# What is this



## sanepilot (Mar 11, 2012)

Hi,all..Has anyone ever seen something like this. If so ,what is it and what is the value????
The man I got it off of,said he`d had it for 50 yrs.Some kinda iron. I`ve seen sad irons but nothing like this.

Has a pic. of a horse or dog plus the W.


View attachment 28343


View attachment 28344


----------



## Dano (Aug 26, 2012)

It is an antique steam iron.


----------



## gunrunnerjohn (Nov 10, 2010)

A fancy waffle iron?


----------



## Big Ed (Jun 16, 2009)

It could be an old gasoline iron?

I found this,









copy and paste,

It was marked as a "steam" iron, which is a common mistake. It's actually a Comfort brand gasoline fueled iron. The tank on the back held fuel, and was pressurized with a hand pump like an old coleman stove. The burner inside would have been lit with a match, and the burning fuel would have heated the iron. Seems archaic to modern iron users, but it was a big improvement over sad irons. Sad irons were basically big hunks of metal that you had to heat and reheat over a kitchen stove or sad iron heater in order to iron your clothing. With a gas iron, you just lit the thing and ironed - no more reheating.


----------



## Dano (Aug 26, 2012)

Gasoline? I am thinking lamp gas, coal oil, white gas or some such. You have to love the rack, they don't make stuff like that any more.


----------



## gunrunnerjohn (Nov 10, 2010)

What's this thing, that's not any kind of iron I'm familiar with?


----------



## Big Ed (Jun 16, 2009)

That heated up the iron and transferred the heat.
He is missing or not showing what would have been a smooth bottom piece that went over that.

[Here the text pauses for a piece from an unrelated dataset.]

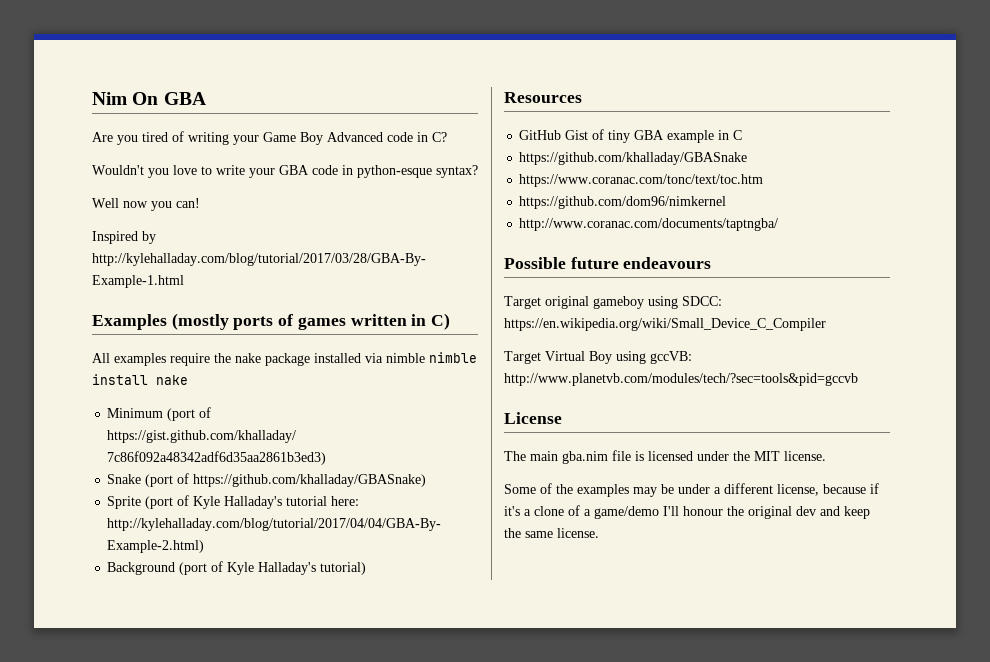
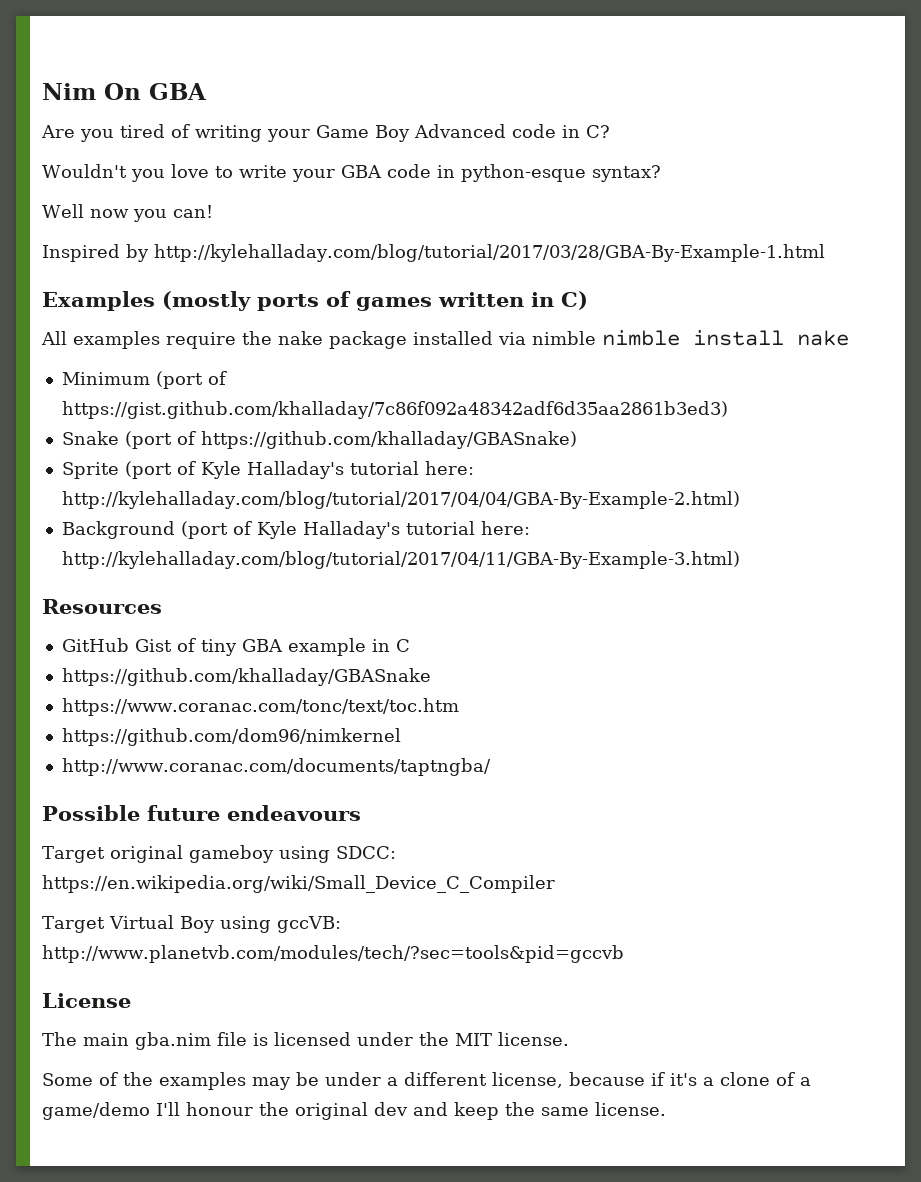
[320,562,367,575] tutorial) -> [405,521,530,535] [61,551,740,569] tutorial here: http://kylehalladay.com/blog/tutorial/2017/04/11/GBA-By-Example-3.html)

I think Gasoline was just that brand name they sold them as, Dano is probably right about the type of fuel used.
I doubt if they used gasoline.


----------



## gunrunnerjohn (Nov 10, 2010)

I'll just plug the iron in and set the temperature dial, thanks!


----------



## wingnut163 (Jan 3, 2013)

white gas is just gasoline. its amico gas. back in the day the cloman lanterns said to use white gas, its now unleaded gas.

and that second piece is its stand. it did take the place of the old stove iron that you needed to keep on a stove (or some other heating method.)


----------



## Big Ed (Jun 16, 2009)

wingnut163 said:


> and that second piece is its stand. it did take the place of the old stove iron that you needed to keep on a stove (or some other heating method.)


That would make sense a siting/resting stand.
I thought maybe that is what heated up to iron with and there was a smoother plate over it.

The few photos I could find all didn't have a bottom picture, one showed what the bottom of the iron looked like.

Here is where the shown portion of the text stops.